Ancestry.com has become the latest site to be taken down by a distributed denial-of-service (DDOS) attack. The genealogy website was shut down from Monday-Tuesday this week, along with its sister site, Findagrave.com.
The Provo, Utah-based company told Reuters that its sites were both targeted by excessive traffic, causing both to go offline for two days. No customer data was compromised, it said.
Scott Sorensen, chief technology officer of the company, issued a statement saying the company was working to prevent a repeat attack. “We want to apologize for the inconvenience this has caused and also thank you for your amazing support, as this may have interrupted some of your family history research,” he wrote.
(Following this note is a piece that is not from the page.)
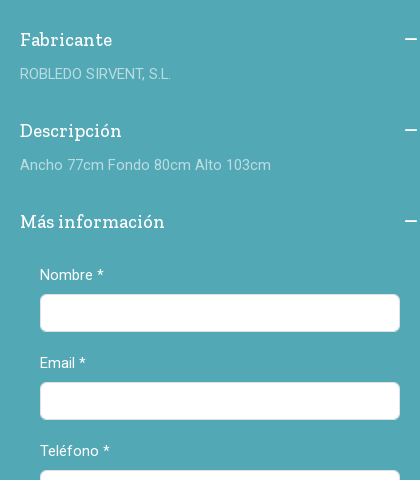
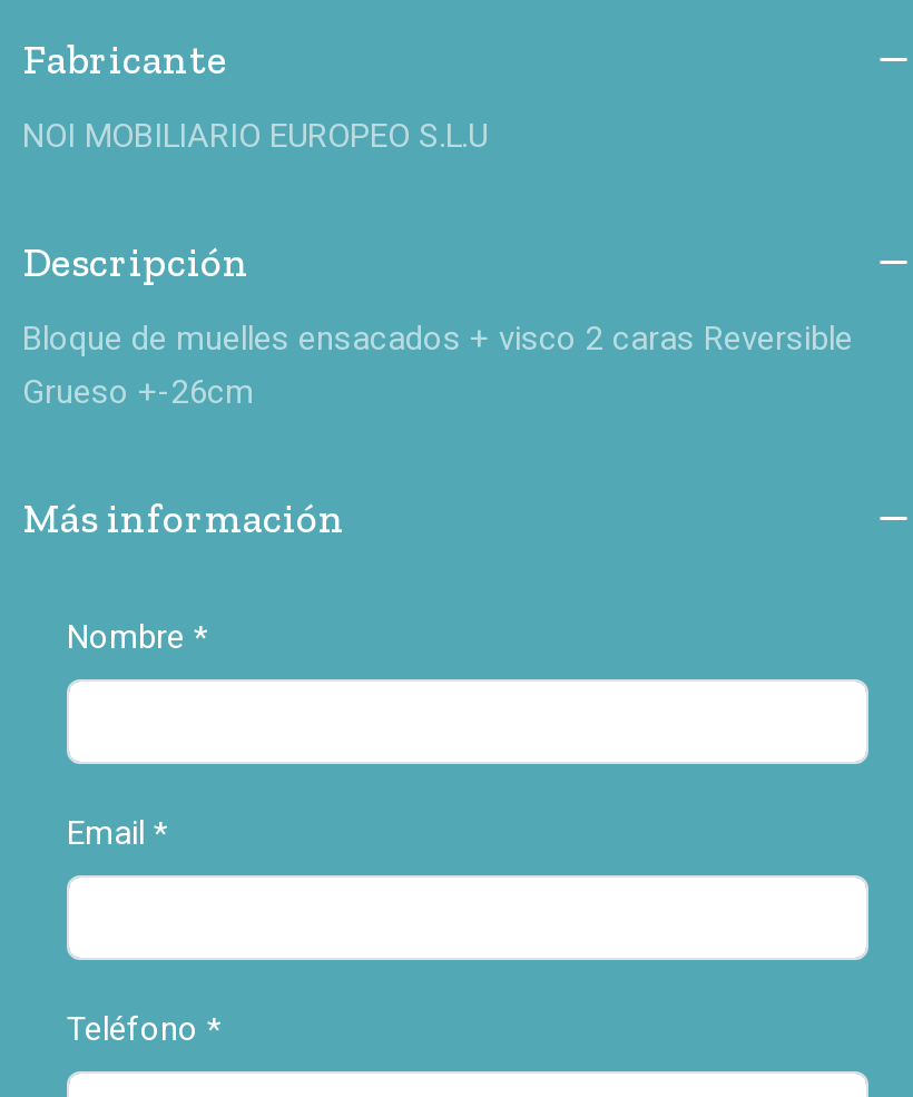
[20,65,171,83] ROBLEDO SIRVENT, S.L. -> [22,117,488,157] NOI MOBILIARIO EUROPEO S.L.U
[20,156,271,174] Ancho 77cm Fondo 80cm Alto 103cm -> [22,320,853,413] Bloque de muelles ensacados + visco 2 caras Reversible | Grueso +-26cm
Twitter users on Tuesday reported that Ancestry went off and online several times during the day, as repairs were attempted while the attack was still in progress. At the time of writing, Ancestry.com’s blog was still inaccessible.
On Wednesday, Ancestry.com posted on its Facebook page explaining that although the site had recovered from the attack, various services offered on the site would remain unavailable as they worked to restore stability to the whole site.
The most recent update was posted at 4.23pm PT on Wednesday, saying “MyCanvas.com has been restored. We are still working on the Family Tree Maker (FTM) sync issue and ask that you continue to work in ‘offline’ mode. We are working to restore MyFamily.com and Rootsweb as well and will share updates as they are available.”
Ancestry.com has more than 2 million subscribed users, and claims to be the world’s biggest family history resource, with over 14 billion records in its archives.